¿De verdad Puebla rechaza el Cablebús? Las protestas no lo demuestran
Local May 24, 2026
Los colectivos que se oponen al Cablebús en Puebla ya están armando otra protesta para el próximo 31 de mayo en Paseo Bravo. Bajo lemas como “Cablebús ecocida” y “megaproyectos que impactan la vida y el territorio”, grupos ambientalistas y vecinales buscan mantener viva una lucha que, la neta, ha hecho más ruido en redes que en las calles.
Esto es lo que necesitas saber: aunque la convocatoria circula tras varias marchas en marzo, abril y mayo contra el proyecto del gobierno estatal, la realidad es que la participación ha sido súper baja comparada con el tamaño de Puebla. La zona metropolitana tiene más de 3.1 millones de habitantes, pero las marchas recientes apenas han juntado a unos cientos, según fotos y coberturas de los propios eventos.
Hasta medios afines a la protesta han evitado dar cifras oficiales, usando solo palabras como “colectivos”, “ambientalistas” o “ciudadanos inconformes”. Las imágenes y videos muestran grupos pequeños, nada que ver con las mega marchas que han paralizado Puebla por otras causas.
En internet, la petición de Change.org contra el Cablebús presume unas 63 mil firmas. Pero aunque todas fueran reales y de Puebla (algo imposible de comprobar), eso sería solo el 2% de la población. O sea, más del 98% no está respaldando la campaña.

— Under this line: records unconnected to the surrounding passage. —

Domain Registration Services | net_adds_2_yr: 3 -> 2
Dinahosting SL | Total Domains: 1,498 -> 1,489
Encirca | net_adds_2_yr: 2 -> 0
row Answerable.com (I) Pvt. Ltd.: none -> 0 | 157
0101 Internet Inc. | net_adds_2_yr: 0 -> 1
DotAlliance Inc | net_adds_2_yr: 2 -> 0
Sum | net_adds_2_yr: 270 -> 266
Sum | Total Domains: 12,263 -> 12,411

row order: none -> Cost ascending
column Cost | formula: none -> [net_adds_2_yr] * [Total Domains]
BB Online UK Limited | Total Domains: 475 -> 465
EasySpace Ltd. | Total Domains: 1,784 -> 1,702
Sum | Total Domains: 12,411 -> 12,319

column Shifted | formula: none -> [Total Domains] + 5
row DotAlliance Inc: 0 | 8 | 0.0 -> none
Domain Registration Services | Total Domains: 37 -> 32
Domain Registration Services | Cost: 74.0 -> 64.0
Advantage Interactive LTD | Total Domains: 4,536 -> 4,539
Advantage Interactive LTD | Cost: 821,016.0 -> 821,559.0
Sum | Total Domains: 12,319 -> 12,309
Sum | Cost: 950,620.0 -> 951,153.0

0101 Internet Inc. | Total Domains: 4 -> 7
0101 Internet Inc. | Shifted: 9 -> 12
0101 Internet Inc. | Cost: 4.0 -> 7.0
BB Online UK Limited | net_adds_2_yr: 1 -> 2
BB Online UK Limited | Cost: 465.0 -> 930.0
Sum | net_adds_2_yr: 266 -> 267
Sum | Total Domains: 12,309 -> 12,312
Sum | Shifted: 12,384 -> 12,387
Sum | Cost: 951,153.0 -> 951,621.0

Además, los argumentos de los colectivos siguen flojos: llaman al proyecto “ecocidio”, pero no han presentado estudios ambientales independientes, análisis de movilidad o propuestas alternativas de transporte masivo.
Por su parte, el gobierno estatal dice que el Cablebús reducirá tiempos de traslado y emisiones contaminantes con un sistema eléctrico, y que el impacto en árboles será compensado con reforestación y trasplantes.

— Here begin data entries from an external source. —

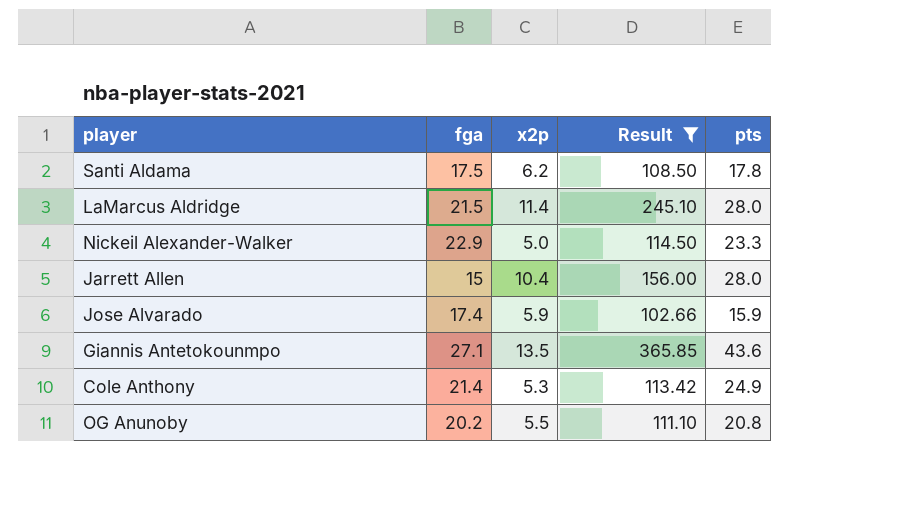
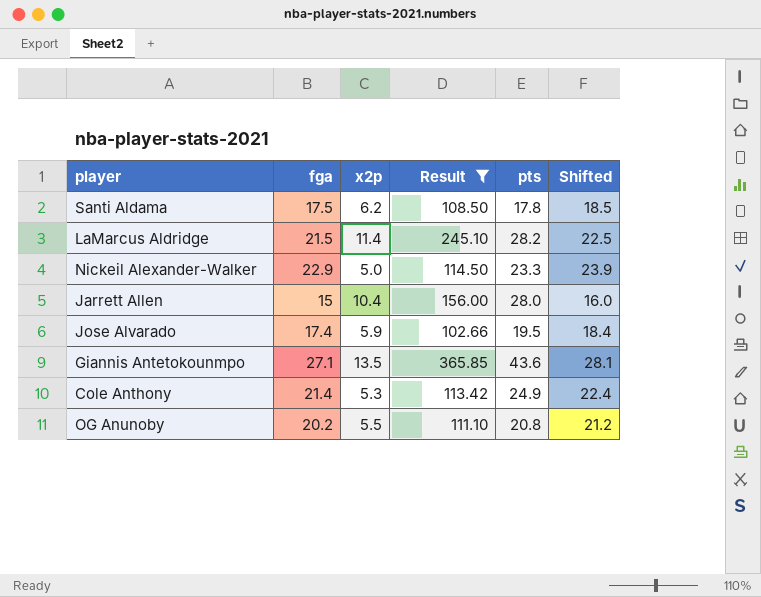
column Shifted | formula: none -> [fga] + 1
LaMarcus Aldridge | pts: 28.0 -> 28.2
Jose Alvarado | pts: 15.9 -> 19.5

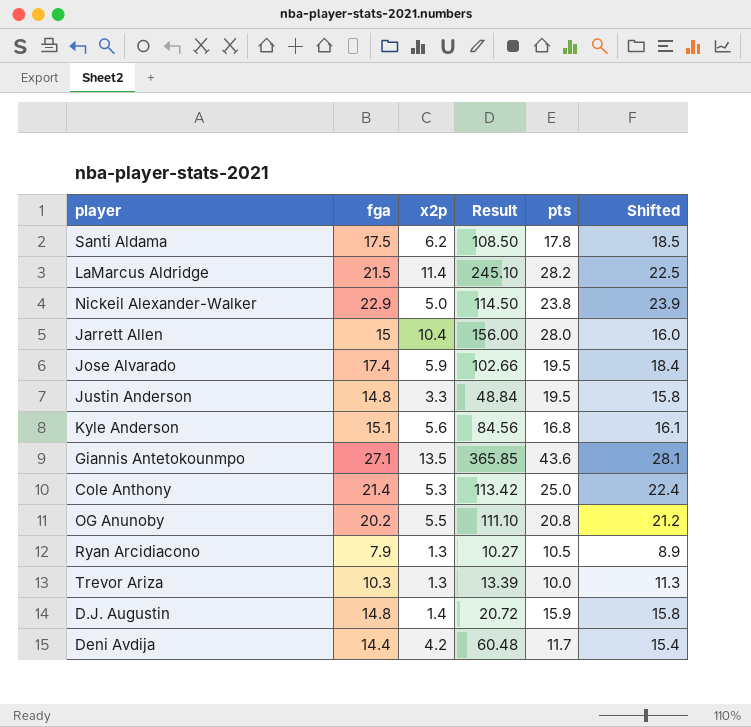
filter: Result >= 102.66 -> none
Nickeil Alexander-Walker | pts: 23.3 -> 23.8
Cole Anthony | pts: 24.9 -> 25.0

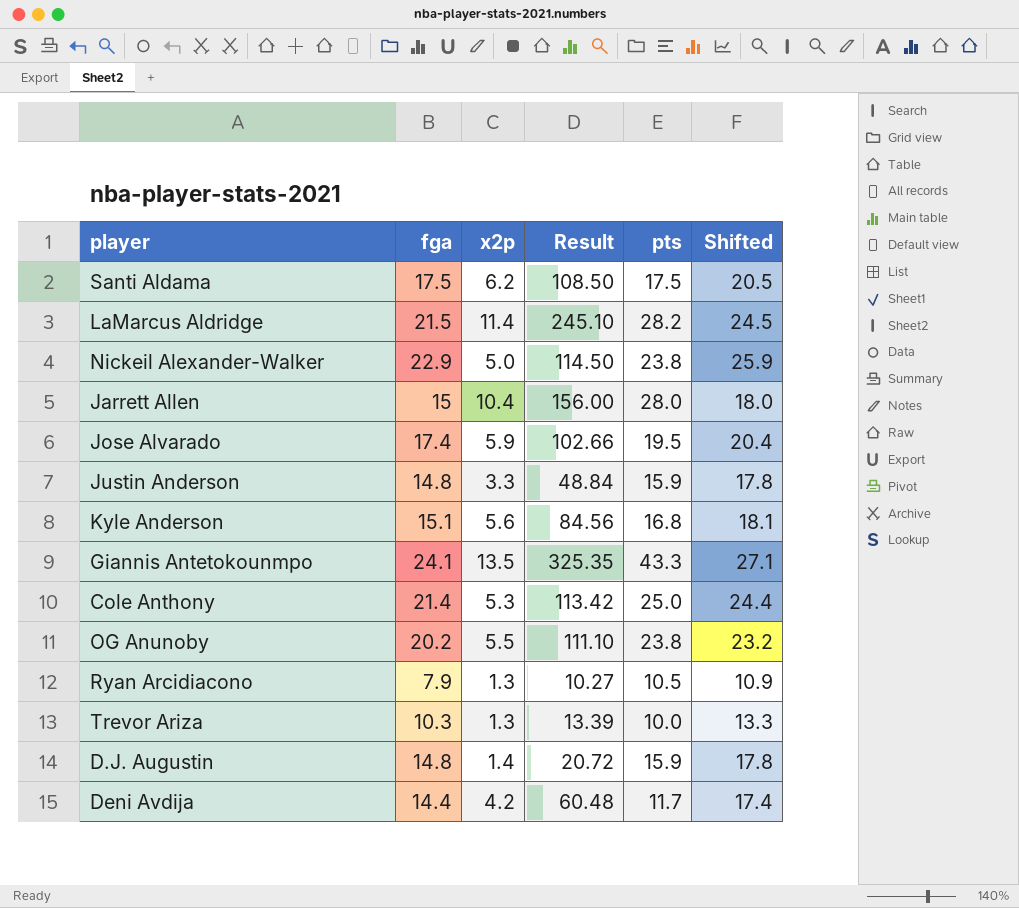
column Shifted | formula: [fga] + 1 -> [fga] + 3
Santi Aldama | pts: 17.8 -> 17.5
Justin Anderson | pts: 19.5 -> 15.9
Giannis Antetokounmpo | fga: 27.1 -> 24.1
Giannis Antetokounmpo | Result: 365.85 -> 325.35
Giannis Antetokounmpo | pts: 43.6 -> 43.3
OG Anunoby | pts: 20.8 -> 23.8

Lo más loco: la protesta va contra un sistema eléctrico de transporte, mientras Puebla sigue sufriendo por el uso masivo de coches, microbuses viejos y transporte contaminante. Especialistas llevan años diciendo que sistemas como teleféricos urbanos ayudan a reducir tráfico y emisiones en ciudades densas.
Otro detalle: la nueva convocatoria para el 31 de mayo trae ilustraciones caricaturizadas, slogans alarmistas y llamados contra los “megaproyectos”, aunque el Cablebús ni siquiera es tan grande como otras obras metropolitanas.
Y aunque los colectivos acusan “falta de diálogo”, varios medios han documentado que el gobierno estatal sí ha dicho que está dispuesto a debatir y transparentar el proyecto.
En resumen: fuera de ciertos círculos universitarios, ambientalistas y activistas digitales, la oposición al Cablebús no ha pegado en grande. Millones de poblanos siguen usando un transporte deficiente, mientras las protestas contra el Cablebús siguen siendo pequeñas y amplificadas sobre todo por redes sociales.